SQLite Forum

Custom Collation of a calculated field
Login

Custom Collation of a calculated field

(1) By Dave B (DaveBlake) on 2020-03-27 09:24:14 [source]

What are the advantages and disadvantages of applying custom collation as part of the table definition rather than applying it to the field as part of the query syntax?

Would default column collation pass to any calculated fields based on that column? I suspect not.
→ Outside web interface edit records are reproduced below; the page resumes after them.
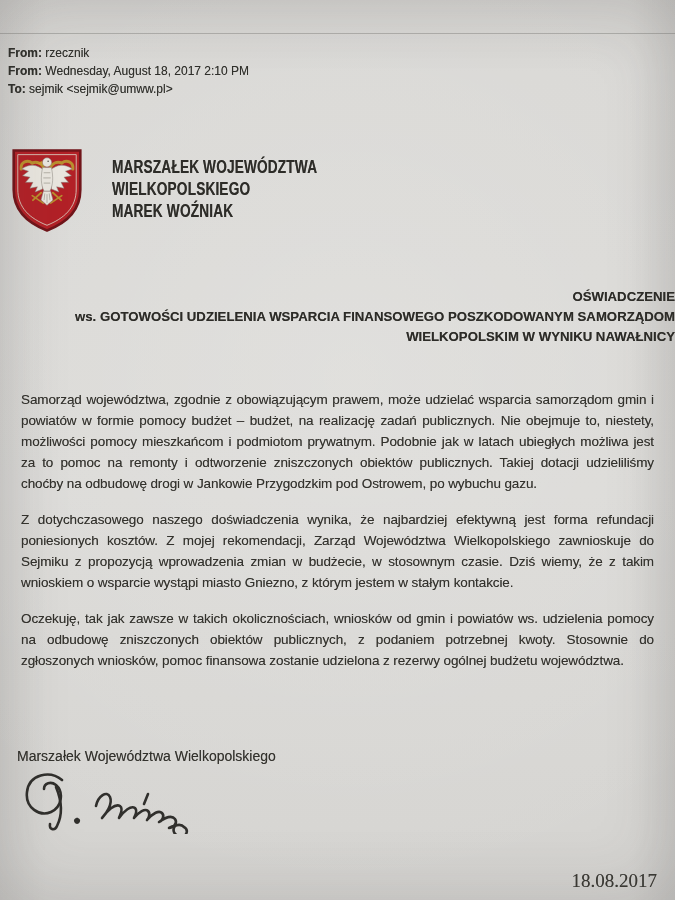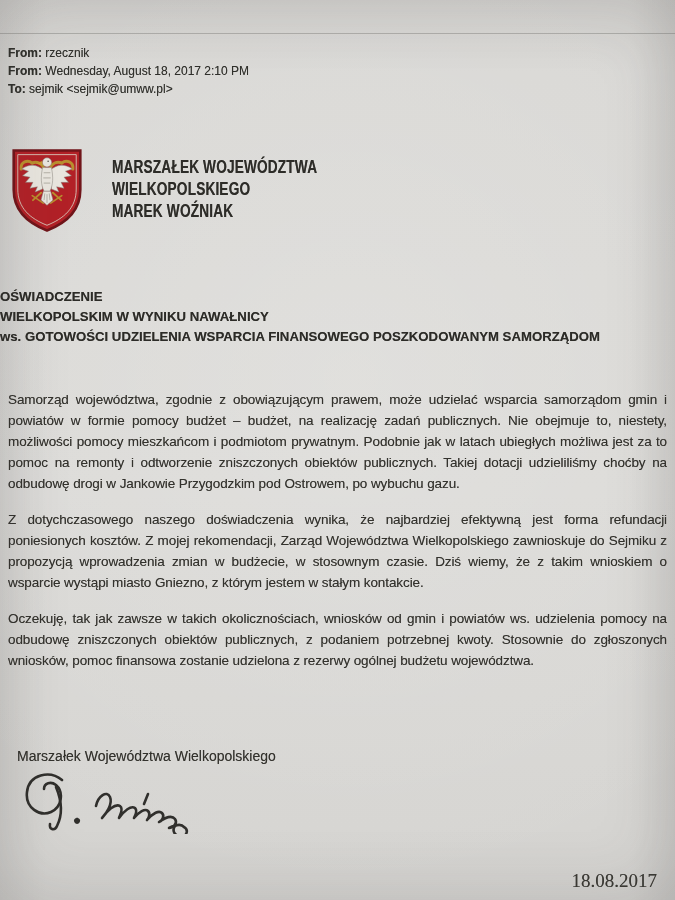"OŚWIADCZENIE" .title-block { text-align: left -> right }
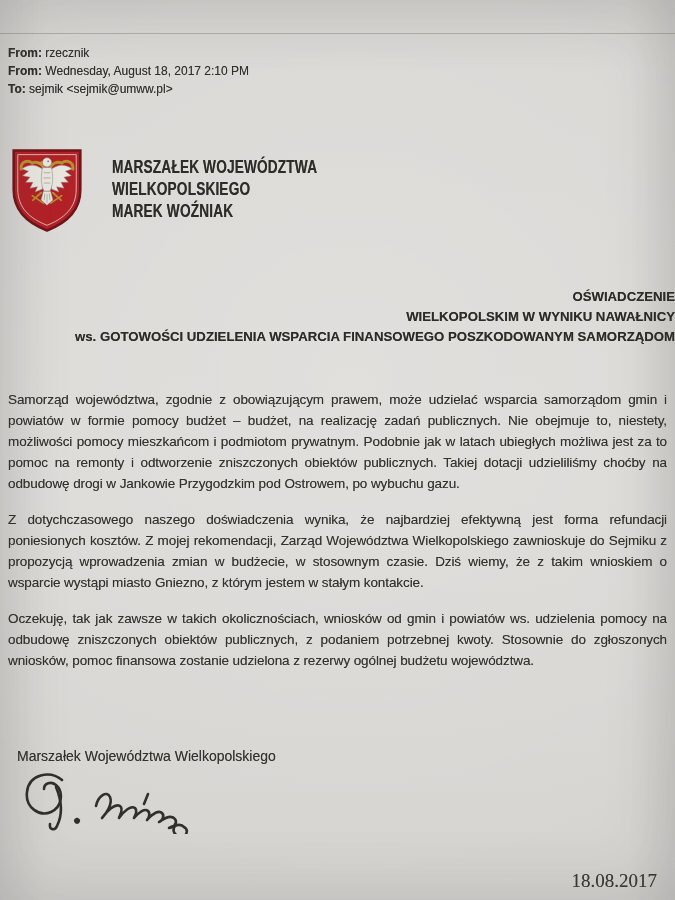"WIELKOPOLSKIM W WYNIKU NAWAŁNICY" div { order: before "ws. GOTOWOŚCI UDZIELENIA WSPARCIA" -> after "ws. GOTOWOŚCI UDZIELENIA WSPARCIA" }
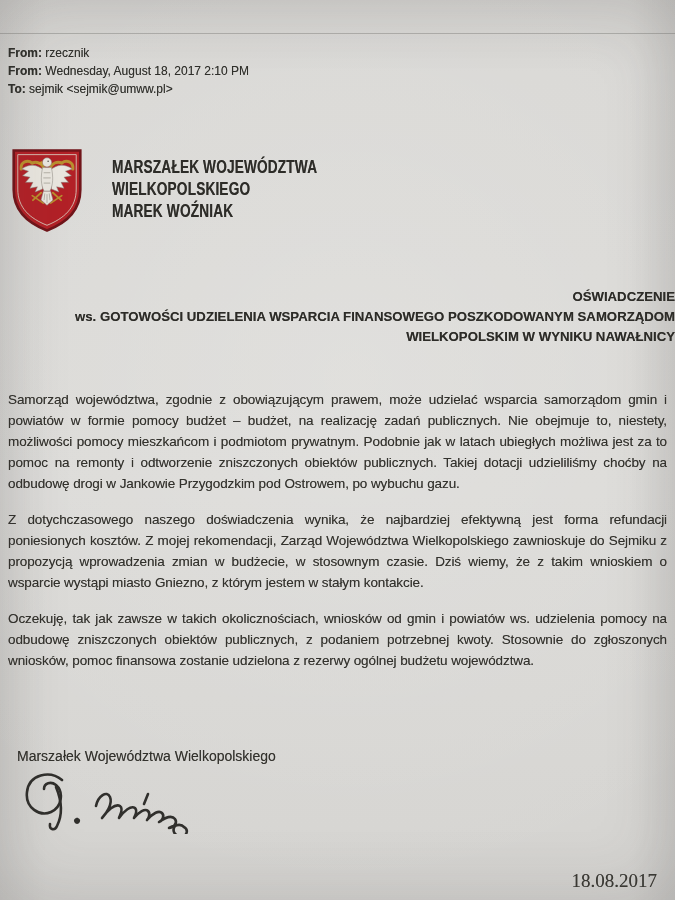"Samorząd województwa, zgodnie z" .body-text { padding: 0 8px -> 0 21px }
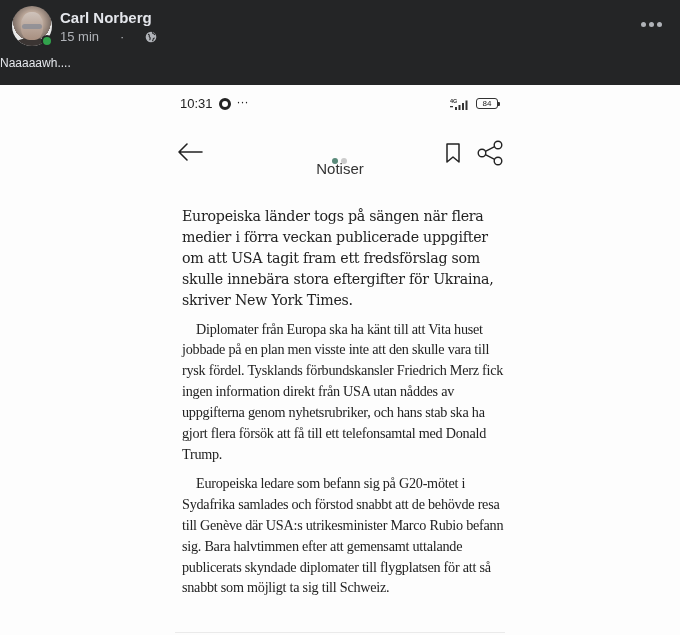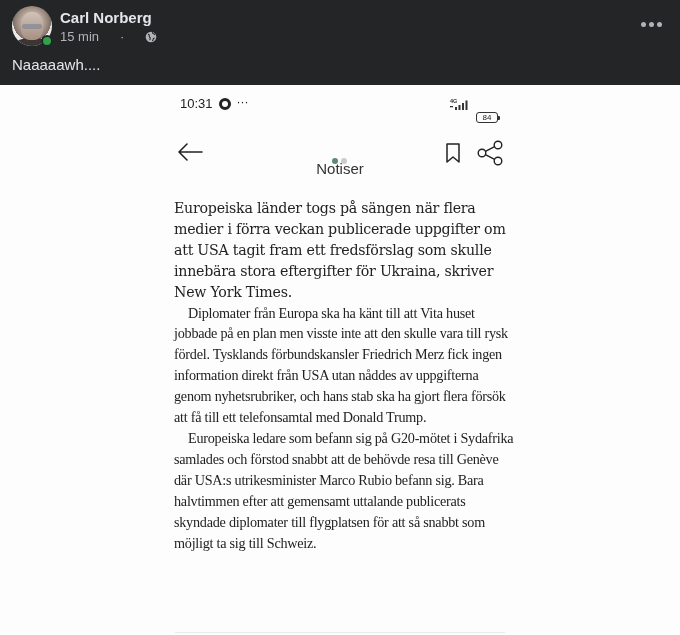"Naaaaawh...." .post-text { font-size: 15px -> 12px; left: 12px -> 0 }
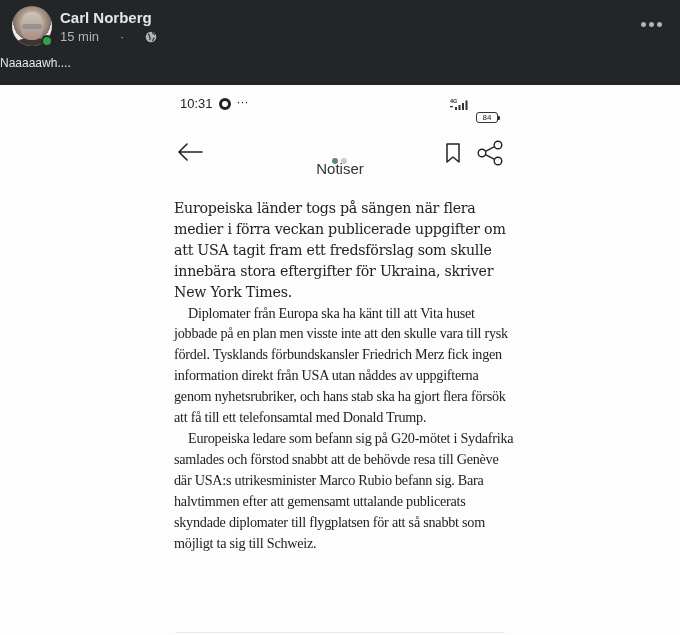"84" .battery { margin-top: 14px -> none }
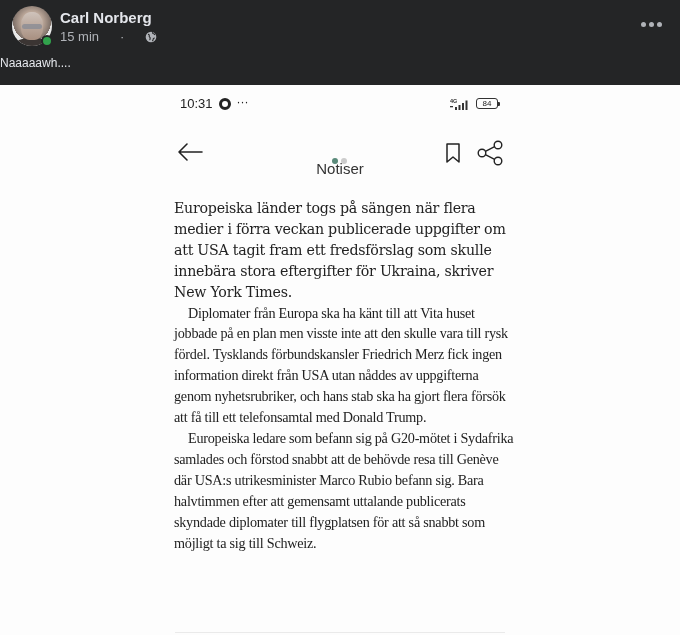"Europeiska länder togs på sängen" .article p { margin: 0 -> 8px }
A simple example may clarify. Say I have a created collating function

sqlite3_create_collation(conn, "my_collation", SQLITE_UTF8, 0, myCollatingFunc)
and have table
CREATE myTable(id INTEGER PRIMARY KEY, name1 TEXT, name2 TEXT);
When fetching data I want to sort by a calculated field using the custom collation. I have the following query working

SELECT id, name1, name2, 
  CASE 
     WHEN name2 is not null THEN name2
     WHEN name1 LIKE 'the %' THEN  SUBSTR(name1, 5)    
     WHEN name1 LIKE 'a %' THEN  SUBSTR(name1, 3) 
     WHEN name1 LIKE 'an %' THEN  SUBSTR(name1, 4) 
     ELSE name1
  END AS sortname
ORDER BY sortname COLLATE my_collation;

So far so good.

The main role of the collating function is to give natural number sorting for digits anywhere in the text e.g. "ab3x" before "ab100", it makes no difference to comparison in where clauses e.g "name1 = xxxx". Does defining default column collation have anything to offer this situation?

For the future.... The collating funtion also handles case sensitivity for unicode chars, something that could be nice to have applied in where clauses for LIKE comparisons, create a like function too? Then again using the ICU extension is a future possibility as well, but would I still be able to do natural number sorting? I would need to look closely at the performance impact of doing any of that. It may be that simply storing a derived ascii sortable value (that has the artcles "the", "an" etc. stripped too) is the best way to go.

Would like to know the pros and cons and any experiences of doing similar.